■ Exercise brief:
Output exactly the lines between the line that contains "(458, 259) none -> [224,408,243,421] to" and the last line of the material, counting both.

■ Given records:
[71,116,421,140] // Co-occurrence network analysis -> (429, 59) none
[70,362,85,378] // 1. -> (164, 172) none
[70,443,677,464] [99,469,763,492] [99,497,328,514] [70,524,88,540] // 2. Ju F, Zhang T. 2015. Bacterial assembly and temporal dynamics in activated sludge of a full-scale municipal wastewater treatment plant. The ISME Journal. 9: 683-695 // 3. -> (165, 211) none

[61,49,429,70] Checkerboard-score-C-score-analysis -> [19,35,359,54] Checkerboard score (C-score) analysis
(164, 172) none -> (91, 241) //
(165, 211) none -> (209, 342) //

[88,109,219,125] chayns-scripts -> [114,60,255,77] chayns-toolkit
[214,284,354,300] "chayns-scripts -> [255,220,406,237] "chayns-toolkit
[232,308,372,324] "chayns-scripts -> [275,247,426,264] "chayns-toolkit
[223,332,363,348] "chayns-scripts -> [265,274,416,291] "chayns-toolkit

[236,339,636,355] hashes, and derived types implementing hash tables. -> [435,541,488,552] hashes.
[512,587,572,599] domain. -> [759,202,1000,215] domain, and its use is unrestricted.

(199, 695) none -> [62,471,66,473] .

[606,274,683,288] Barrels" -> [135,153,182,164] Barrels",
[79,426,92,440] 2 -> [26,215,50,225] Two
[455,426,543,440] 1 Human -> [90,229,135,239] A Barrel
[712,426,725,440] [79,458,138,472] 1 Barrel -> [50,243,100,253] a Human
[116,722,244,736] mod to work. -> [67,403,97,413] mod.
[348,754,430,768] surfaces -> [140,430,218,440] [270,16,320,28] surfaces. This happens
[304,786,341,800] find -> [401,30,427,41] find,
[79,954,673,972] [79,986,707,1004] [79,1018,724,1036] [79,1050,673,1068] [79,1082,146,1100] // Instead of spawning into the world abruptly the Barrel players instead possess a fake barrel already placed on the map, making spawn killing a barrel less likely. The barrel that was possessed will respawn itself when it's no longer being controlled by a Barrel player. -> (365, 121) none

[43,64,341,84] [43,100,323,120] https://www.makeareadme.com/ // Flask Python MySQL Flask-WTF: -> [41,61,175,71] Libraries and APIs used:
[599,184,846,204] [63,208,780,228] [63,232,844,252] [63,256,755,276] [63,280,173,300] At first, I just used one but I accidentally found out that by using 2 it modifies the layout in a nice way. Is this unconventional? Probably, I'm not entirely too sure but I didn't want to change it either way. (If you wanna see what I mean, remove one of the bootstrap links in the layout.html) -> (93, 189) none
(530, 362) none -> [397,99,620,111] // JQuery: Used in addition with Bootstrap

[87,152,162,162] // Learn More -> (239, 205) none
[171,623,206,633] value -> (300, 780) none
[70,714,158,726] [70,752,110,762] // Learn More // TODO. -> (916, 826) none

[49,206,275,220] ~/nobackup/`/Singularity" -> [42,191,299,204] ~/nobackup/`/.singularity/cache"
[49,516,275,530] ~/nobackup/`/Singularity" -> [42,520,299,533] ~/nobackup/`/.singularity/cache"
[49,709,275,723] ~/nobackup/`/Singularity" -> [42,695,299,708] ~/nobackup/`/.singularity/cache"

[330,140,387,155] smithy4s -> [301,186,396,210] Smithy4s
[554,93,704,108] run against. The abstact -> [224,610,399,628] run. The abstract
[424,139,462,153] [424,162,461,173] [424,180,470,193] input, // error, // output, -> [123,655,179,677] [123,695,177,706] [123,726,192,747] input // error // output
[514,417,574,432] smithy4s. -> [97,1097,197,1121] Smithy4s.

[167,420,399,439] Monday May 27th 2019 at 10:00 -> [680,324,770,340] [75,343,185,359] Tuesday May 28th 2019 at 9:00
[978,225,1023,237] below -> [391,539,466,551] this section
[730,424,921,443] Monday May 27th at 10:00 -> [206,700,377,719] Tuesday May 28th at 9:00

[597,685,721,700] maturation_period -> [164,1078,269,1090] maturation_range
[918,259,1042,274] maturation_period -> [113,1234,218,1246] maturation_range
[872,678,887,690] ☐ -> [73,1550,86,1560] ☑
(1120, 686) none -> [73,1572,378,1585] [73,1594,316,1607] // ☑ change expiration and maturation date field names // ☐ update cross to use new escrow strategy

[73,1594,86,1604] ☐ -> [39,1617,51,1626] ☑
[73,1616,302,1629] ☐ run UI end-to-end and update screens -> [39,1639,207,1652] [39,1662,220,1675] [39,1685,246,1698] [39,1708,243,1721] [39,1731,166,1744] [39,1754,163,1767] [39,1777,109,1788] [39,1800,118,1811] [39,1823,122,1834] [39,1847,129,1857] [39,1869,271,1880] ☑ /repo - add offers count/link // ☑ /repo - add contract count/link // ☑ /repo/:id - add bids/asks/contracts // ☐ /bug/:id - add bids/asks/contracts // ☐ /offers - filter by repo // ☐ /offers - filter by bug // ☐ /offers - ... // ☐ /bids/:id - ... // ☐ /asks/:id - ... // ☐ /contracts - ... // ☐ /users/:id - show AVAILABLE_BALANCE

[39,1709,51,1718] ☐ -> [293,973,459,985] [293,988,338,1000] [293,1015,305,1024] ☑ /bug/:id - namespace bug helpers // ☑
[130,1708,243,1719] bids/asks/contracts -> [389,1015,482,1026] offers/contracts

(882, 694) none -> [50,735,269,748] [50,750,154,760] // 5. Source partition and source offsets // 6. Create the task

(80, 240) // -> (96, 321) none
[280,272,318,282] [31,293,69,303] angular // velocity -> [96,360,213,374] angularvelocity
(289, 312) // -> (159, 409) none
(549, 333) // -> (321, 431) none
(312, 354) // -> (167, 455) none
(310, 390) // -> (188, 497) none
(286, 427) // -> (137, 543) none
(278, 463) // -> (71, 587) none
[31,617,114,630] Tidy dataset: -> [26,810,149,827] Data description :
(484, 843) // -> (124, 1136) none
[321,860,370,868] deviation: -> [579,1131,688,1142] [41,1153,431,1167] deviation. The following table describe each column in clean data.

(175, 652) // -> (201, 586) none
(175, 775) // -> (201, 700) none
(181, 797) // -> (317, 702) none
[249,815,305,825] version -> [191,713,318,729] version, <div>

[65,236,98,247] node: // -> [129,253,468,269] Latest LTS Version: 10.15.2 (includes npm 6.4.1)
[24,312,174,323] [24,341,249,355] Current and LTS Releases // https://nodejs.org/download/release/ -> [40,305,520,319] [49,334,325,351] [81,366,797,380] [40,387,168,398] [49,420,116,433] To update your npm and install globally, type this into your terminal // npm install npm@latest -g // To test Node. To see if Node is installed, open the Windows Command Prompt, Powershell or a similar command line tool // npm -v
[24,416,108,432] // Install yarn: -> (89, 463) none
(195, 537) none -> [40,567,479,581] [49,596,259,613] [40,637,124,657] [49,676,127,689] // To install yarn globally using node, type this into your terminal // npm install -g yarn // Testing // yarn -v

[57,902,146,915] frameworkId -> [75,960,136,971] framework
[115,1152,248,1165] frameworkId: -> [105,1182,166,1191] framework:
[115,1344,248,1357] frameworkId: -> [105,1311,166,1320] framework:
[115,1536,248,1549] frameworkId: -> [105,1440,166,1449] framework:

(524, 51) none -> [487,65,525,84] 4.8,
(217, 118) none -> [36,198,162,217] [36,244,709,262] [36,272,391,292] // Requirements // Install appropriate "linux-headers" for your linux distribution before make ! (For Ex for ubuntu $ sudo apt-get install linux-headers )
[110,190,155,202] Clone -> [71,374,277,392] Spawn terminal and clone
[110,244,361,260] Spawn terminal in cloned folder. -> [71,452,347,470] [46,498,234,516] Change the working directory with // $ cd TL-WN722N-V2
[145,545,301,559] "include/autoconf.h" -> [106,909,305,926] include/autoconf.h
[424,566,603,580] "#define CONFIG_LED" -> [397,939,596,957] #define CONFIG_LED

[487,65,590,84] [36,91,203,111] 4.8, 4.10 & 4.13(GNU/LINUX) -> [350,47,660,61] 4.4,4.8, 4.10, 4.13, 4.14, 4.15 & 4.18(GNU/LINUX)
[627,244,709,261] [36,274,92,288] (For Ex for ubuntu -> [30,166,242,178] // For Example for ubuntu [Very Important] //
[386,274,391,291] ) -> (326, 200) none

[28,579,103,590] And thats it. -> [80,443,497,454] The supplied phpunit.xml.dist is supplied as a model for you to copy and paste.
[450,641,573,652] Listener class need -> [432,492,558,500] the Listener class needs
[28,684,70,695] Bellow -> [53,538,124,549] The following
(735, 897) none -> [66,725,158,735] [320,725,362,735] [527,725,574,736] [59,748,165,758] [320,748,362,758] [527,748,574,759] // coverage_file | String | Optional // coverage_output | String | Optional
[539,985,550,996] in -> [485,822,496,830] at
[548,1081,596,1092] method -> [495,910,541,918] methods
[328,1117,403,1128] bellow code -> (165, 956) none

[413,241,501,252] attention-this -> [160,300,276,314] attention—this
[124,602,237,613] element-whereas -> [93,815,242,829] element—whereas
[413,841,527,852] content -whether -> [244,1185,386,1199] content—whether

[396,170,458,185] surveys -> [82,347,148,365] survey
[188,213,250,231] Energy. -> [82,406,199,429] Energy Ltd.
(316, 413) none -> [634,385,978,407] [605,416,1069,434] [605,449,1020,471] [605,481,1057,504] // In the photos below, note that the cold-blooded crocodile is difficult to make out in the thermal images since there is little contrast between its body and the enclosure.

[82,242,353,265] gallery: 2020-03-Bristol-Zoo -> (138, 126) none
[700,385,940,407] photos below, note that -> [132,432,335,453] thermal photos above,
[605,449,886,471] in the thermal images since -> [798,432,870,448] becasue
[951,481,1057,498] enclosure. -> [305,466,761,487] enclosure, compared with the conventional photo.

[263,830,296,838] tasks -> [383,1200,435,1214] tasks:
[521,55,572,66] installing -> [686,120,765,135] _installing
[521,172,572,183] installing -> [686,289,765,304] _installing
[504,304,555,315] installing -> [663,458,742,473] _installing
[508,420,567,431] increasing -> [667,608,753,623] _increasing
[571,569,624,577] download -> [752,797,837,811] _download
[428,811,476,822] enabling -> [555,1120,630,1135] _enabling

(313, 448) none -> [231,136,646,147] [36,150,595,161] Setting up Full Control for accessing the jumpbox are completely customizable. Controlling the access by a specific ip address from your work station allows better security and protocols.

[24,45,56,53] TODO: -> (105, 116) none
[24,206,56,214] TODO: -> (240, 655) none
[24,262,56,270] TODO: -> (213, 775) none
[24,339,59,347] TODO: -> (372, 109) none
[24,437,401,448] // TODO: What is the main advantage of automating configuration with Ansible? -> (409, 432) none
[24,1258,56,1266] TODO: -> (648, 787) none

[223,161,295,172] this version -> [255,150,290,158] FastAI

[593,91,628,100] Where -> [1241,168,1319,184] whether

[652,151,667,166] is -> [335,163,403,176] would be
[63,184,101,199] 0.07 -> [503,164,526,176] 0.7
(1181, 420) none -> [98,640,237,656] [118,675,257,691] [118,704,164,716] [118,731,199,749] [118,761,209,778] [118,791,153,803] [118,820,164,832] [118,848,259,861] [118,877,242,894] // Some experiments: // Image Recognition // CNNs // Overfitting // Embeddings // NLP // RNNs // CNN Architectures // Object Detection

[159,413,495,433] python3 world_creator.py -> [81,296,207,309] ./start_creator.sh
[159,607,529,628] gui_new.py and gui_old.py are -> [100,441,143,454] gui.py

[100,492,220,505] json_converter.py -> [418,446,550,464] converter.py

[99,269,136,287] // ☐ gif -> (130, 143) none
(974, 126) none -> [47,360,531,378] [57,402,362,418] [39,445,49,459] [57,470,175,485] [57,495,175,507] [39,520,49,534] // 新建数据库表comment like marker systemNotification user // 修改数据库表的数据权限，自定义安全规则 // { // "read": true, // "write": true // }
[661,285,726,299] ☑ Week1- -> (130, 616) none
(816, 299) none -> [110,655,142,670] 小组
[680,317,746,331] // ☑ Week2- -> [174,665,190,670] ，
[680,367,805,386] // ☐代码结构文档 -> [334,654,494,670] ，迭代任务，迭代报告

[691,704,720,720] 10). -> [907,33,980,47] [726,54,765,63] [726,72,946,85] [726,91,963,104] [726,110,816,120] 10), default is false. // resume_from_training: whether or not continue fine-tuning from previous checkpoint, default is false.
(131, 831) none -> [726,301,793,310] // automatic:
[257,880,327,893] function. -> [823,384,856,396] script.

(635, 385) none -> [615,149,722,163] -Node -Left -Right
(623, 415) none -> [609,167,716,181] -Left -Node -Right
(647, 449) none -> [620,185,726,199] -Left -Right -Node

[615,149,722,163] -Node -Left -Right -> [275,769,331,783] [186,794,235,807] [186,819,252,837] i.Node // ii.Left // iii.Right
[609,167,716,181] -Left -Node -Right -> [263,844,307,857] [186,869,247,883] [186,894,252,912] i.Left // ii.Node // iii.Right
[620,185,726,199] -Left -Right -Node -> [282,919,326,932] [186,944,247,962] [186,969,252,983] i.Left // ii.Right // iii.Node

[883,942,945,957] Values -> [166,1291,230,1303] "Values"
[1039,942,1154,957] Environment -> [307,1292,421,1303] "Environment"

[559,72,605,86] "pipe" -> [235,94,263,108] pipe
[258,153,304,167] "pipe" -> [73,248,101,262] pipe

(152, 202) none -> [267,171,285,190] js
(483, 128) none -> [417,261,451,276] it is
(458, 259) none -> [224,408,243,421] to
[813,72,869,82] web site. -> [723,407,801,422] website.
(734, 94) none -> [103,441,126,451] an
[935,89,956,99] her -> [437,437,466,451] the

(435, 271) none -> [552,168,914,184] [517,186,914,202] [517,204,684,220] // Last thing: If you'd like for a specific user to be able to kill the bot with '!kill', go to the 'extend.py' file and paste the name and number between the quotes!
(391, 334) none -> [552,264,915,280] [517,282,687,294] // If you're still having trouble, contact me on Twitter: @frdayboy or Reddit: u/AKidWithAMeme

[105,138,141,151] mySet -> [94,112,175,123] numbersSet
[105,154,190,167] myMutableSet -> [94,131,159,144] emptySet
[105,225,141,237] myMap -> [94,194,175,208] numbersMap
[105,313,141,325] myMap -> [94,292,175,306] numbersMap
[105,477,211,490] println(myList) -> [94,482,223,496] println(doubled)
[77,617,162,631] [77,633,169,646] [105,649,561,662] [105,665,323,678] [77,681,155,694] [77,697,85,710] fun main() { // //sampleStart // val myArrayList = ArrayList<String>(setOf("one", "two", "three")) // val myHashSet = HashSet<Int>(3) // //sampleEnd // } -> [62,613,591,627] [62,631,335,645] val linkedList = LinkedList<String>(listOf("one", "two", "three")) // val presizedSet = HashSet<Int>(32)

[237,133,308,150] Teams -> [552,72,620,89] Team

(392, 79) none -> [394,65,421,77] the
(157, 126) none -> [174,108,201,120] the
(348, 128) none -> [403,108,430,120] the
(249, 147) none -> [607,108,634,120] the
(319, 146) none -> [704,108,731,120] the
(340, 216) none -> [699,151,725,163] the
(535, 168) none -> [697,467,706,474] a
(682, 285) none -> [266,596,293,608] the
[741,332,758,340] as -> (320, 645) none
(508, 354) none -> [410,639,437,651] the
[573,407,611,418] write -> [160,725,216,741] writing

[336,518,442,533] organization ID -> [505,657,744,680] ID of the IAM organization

■ Answer area:
(458, 259) none -> [224,408,243,421] to
[813,72,869,82] web site. -> [723,407,801,422] website.
(734, 94) none -> [103,441,126,451] an
[935,89,956,99] her -> [437,437,466,451] the

(435, 271) none -> [552,168,914,184] [517,186,914,202] [517,204,684,220] // Last thing: If you'd like for a specific user to be able to kill the bot with '!kill', go to the 'extend.py' file and paste the name and number between the quotes!
(391, 334) none -> [552,264,915,280] [517,282,687,294] // If you're still having trouble, contact me on Twitter: @frdayboy or Reddit: u/AKidWithAMeme

[105,138,141,151] mySet -> [94,112,175,123] numbersSet
[105,154,190,167] myMutableSet -> [94,131,159,144] emptySet
[105,225,141,237] myMap -> [94,194,175,208] numbersMap
[105,313,141,325] myMap -> [94,292,175,306] numbersMap
[105,477,211,490] println(myList) -> [94,482,223,496] println(doubled)
[77,617,162,631] [77,633,169,646] [105,649,561,662] [105,665,323,678] [77,681,155,694] [77,697,85,710] fun main() { // //sampleStart // val myArrayList = ArrayList<String>(setOf("one", "two", "three")) // val myHashSet = HashSet<Int>(3) // //sampleEnd // } -> [62,613,591,627] [62,631,335,645] val linkedList = LinkedList<String>(listOf("one", "two", "three")) // val presizedSet = HashSet<Int>(32)

[237,133,308,150] Teams -> [552,72,620,89] Team

(392, 79) none -> [394,65,421,77] the
(157, 126) none -> [174,108,201,120] the
(348, 128) none -> [403,108,430,120] the
(249, 147) none -> [607,108,634,120] the
(319, 146) none -> [704,108,731,120] the
(340, 216) none -> [699,151,725,163] the
(535, 168) none -> [697,467,706,474] a
(682, 285) none -> [266,596,293,608] the
[741,332,758,340] as -> (320, 645) none
(508, 354) none -> [410,639,437,651] the
[573,407,611,418] write -> [160,725,216,741] writing

[336,518,442,533] organization ID -> [505,657,744,680] ID of the IAM organization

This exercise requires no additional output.